Genç bir balık sevdalısı olarak ardımda bıraktığım koca bir yıla baktığımda hedeflerime ulaşamasam da güzel avlar yaptığımı düşünüyorum. 2013 yılının son gecesi koyduğum hedeflerde 2014' ten beklentim; 5 kg levrek, 2.8kg baltabaş ve 90 cm yayındı.Karagözde 2 kg'mı  geçemediğim yayın avlayamadığım ve levrekte de çok yaklaşsam da hedefimi aşamadığım bir yıldı 2014. Bunun  yanında üç yıldır  her sayısını heyecanla beklediğim dergimizin Şubat ve Aralık sayılarını amatör balıkçı unvanımın yanı sıra amatör yazar olarak da okudum. Yılın ilk aylarında ortalığı kasıp kavuran lrf tutkusu ile yanıp tutuşurken ilk lrf avımı da yapmış oldum.2014 'ün kapanışı ise çok fiyakalı oldu.Bu yılı müthiş bir levrek avıyla kapadım. Bu tempoyu yakalamışken 2015 yılına da hızlı başlamamak mümkün değildi.

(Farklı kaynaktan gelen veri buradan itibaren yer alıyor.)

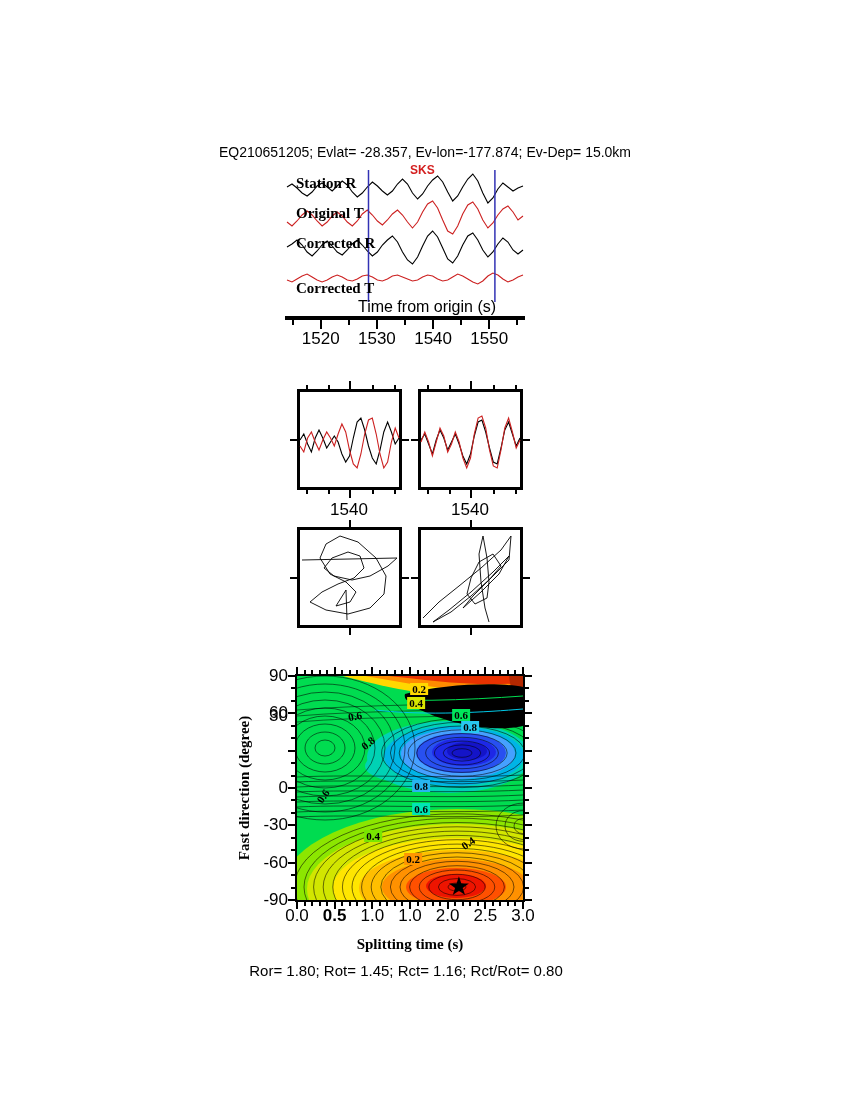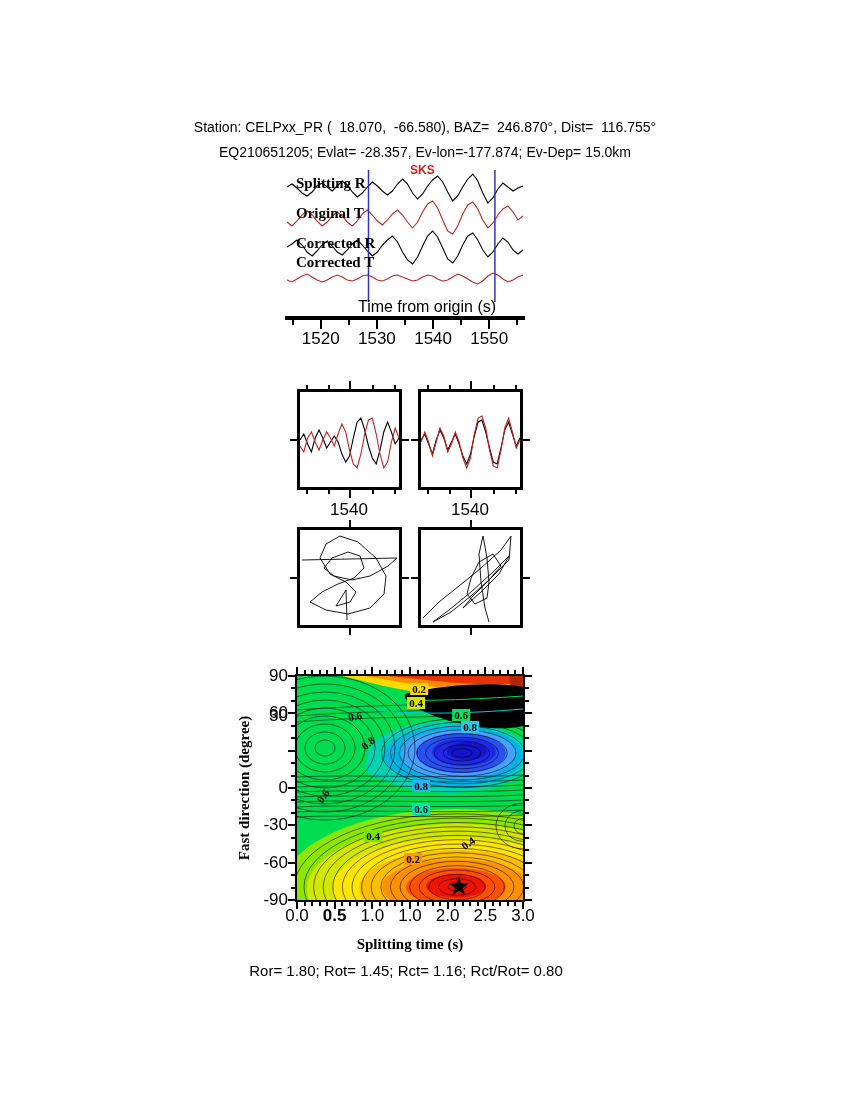"Station: CELPxx_PR ( 18.070, -66.580)," div.hdr { html: <div>Station: CELPxx_PR ( 18.070, -66.580), BAZ= 246.870°, Dist= 116.755°</div> -> none }
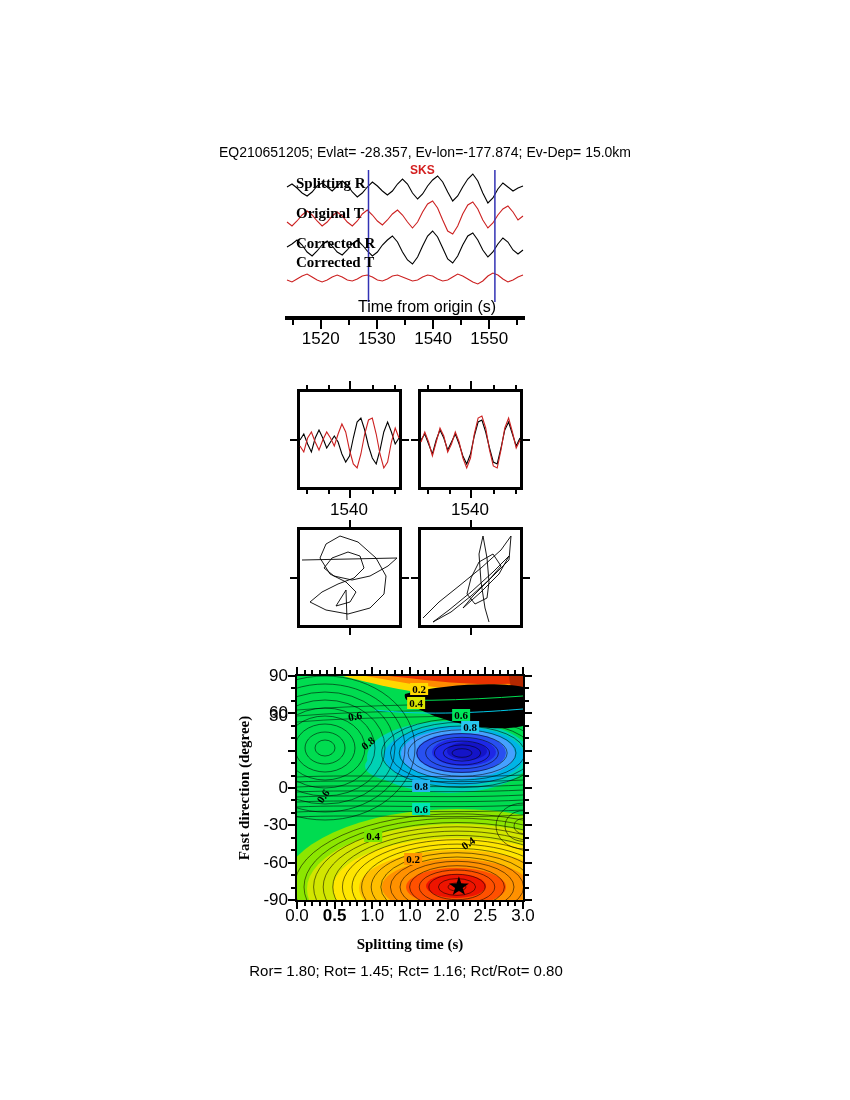"Splitting R" div.trace-label { text: Splitting -> Station }
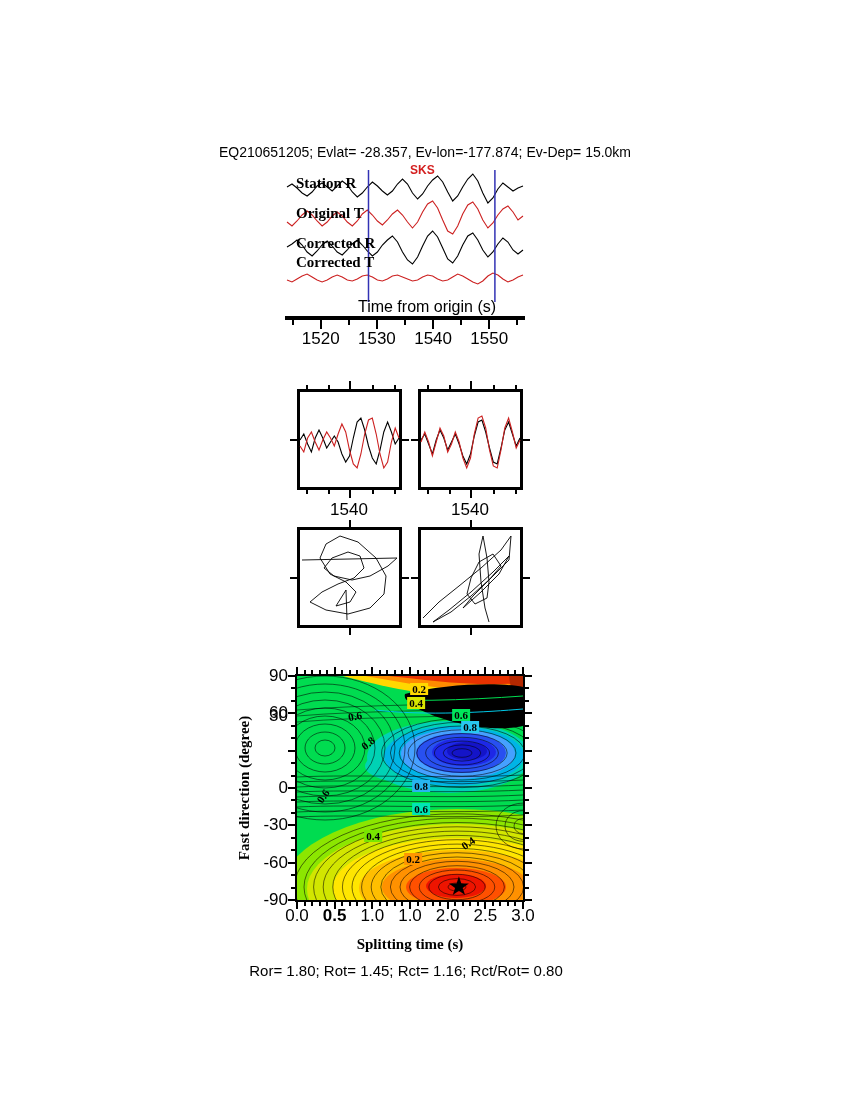"Corrected T" div.trace-label { top: 254px -> 280px }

Yılbaşı tatili uzun sürdüğü için yeni yılın ilk denemesini 5 Ocak sabahı yapabildim. Gün doğumuna kadar yaptığım 1 saatlik spin denemesinde dondurucu soğuk sebebiyle tek vuruş sıfır  balık ile  avı sonlandırdım. İstanbul'da yeni yıl Sibirya soğukları ile gelmişti. Ellerimi cebimden çıkaramadığım bu havada balığa gitmek pek de akıl kârı gibi durmuyordu ama  hava resmen balık  kokarken evde durmak da olmazdı. 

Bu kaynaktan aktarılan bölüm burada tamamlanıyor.